**Source information**
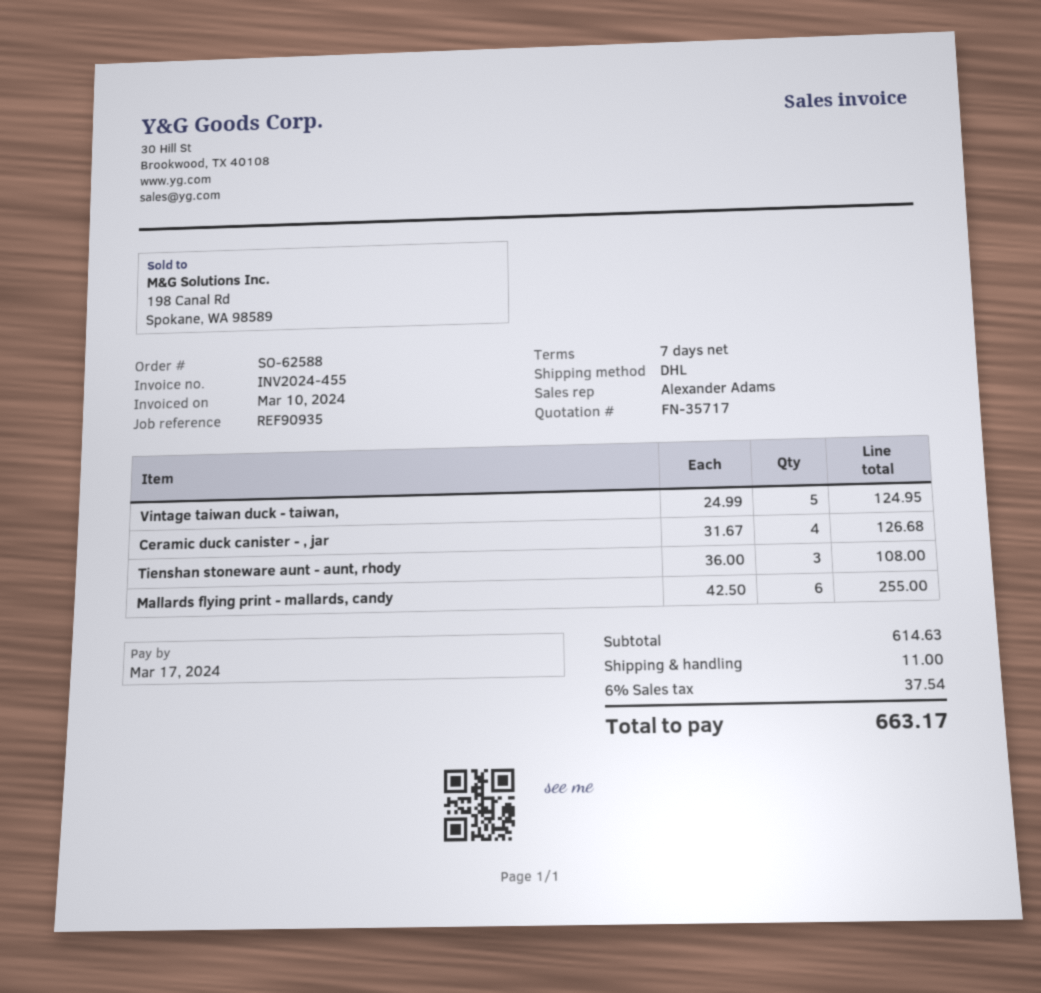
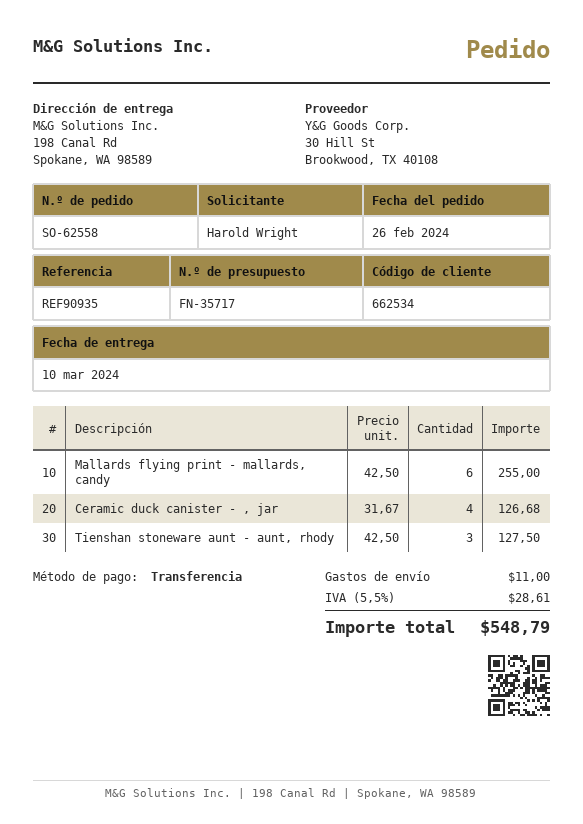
order number: SO-62588 -> SO-62558
Vintage taiwan duck - taiwan,: 5 x 24.99 = 124.95 -> none
Tienshan stoneware aunt - aunt, rhody: 3 x 36.00 = 108.00 -> 3 x 42.50 = 127.50
tax: 6% = 37.54 -> 5.5% = 28.61
total: 663.17 -> 548.79

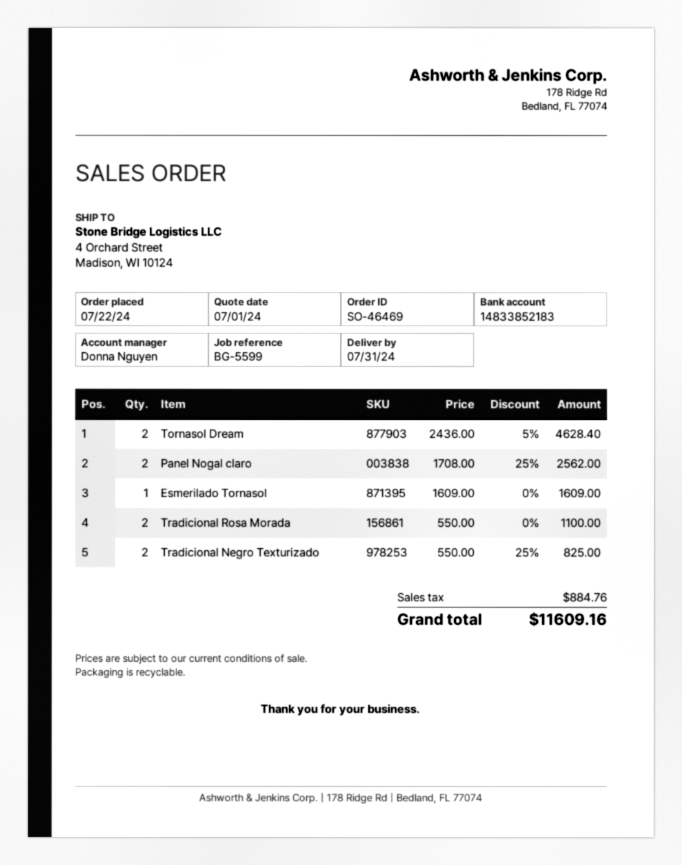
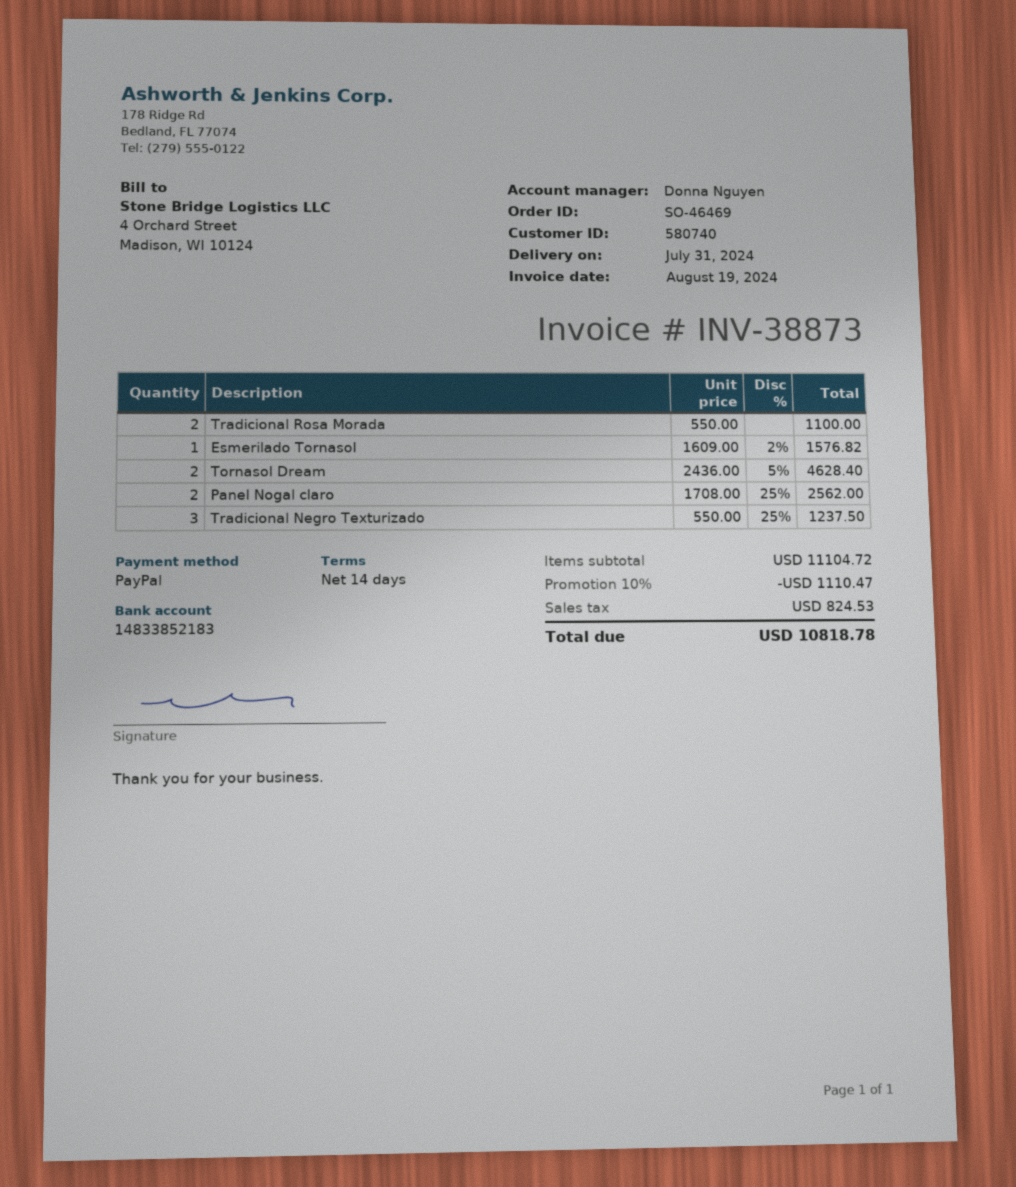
Esmerilado Tornasol: 1 x 1609.00 = 1609.00 -> 1 x 1609.00 - 2% = 1576.82
Tradicional Negro Texturizado: 2 x 550.00 - 25% = 825.00 -> 3 x 550.00 - 25% = 1237.50
discount: none -> 10% = 1110.47
tax: 884.76 -> 824.53
total: 11609.16 -> 10818.78

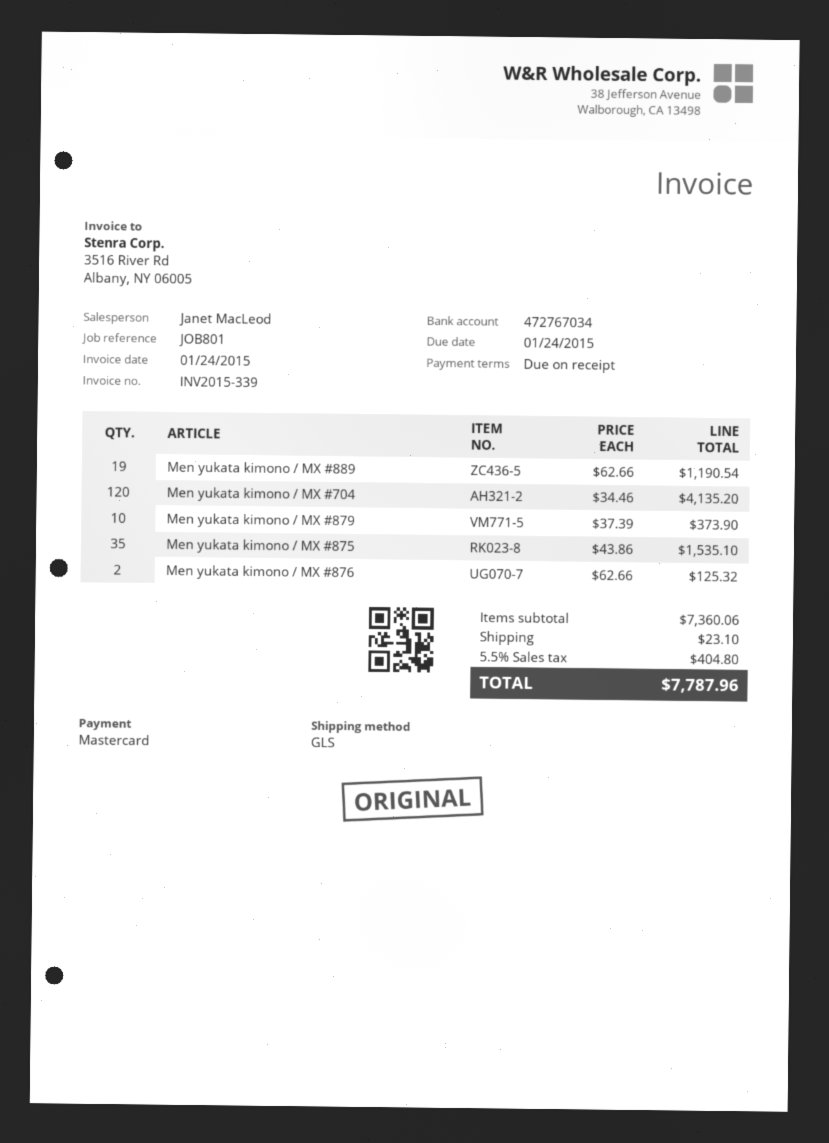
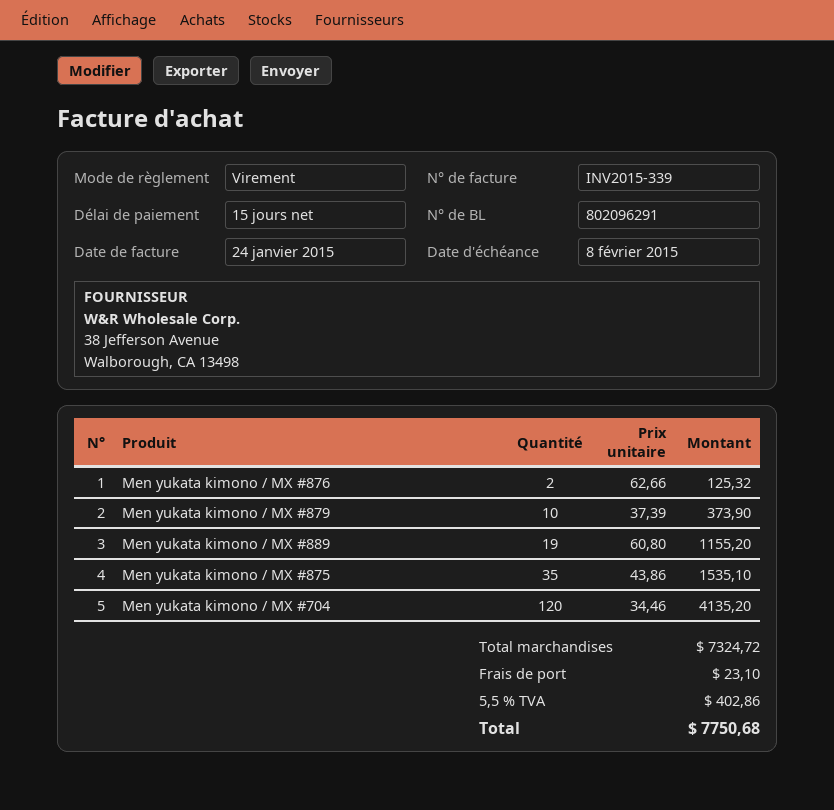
payment terms: on receipt -> 15 days
due date: 2015-01-24 -> 2015-02-08
payment method: Mastercard -> bank transfer
Men yukata kimono / MX #889: 19 x 62.66 = 1190.54 -> 19 x 60.80 = 1155.20
subtotal: 7360.06 -> 7324.72
tax: 5.5% = 404.80 -> 5.5% = 402.86
total: 7787.96 -> 7750.68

**What this task involves**
The records above must be printed exactly, but the pictures they hold should be omitted.

**Response**
order number: SO-62588 -> SO-62558
Vintage taiwan duck - taiwan,: 5 x 24.99 = 124.95 -> none
Tienshan stoneware aunt - aunt, rhody: 3 x 36.00 = 108.00 -> 3 x 42.50 = 127.50
tax: 6% = 37.54 -> 5.5% = 28.61
total: 663.17 -> 548.79

Esmerilado Tornasol: 1 x 1609.00 = 1609.00 -> 1 x 1609.00 - 2% = 1576.82
Tradicional Negro Texturizado: 2 x 550.00 - 25% = 825.00 -> 3 x 550.00 - 25% = 1237.50
discount: none -> 10% = 1110.47
tax: 884.76 -> 824.53
total: 11609.16 -> 10818.78

payment terms: on receipt -> 15 days
due date: 2015-01-24 -> 2015-02-08
payment method: Mastercard -> bank transfer
Men yukata kimono / MX #889: 19 x 62.66 = 1190.54 -> 19 x 60.80 = 1155.20
subtotal: 7360.06 -> 7324.72
tax: 5.5% = 404.80 -> 5.5% = 402.86
total: 7787.96 -> 7750.68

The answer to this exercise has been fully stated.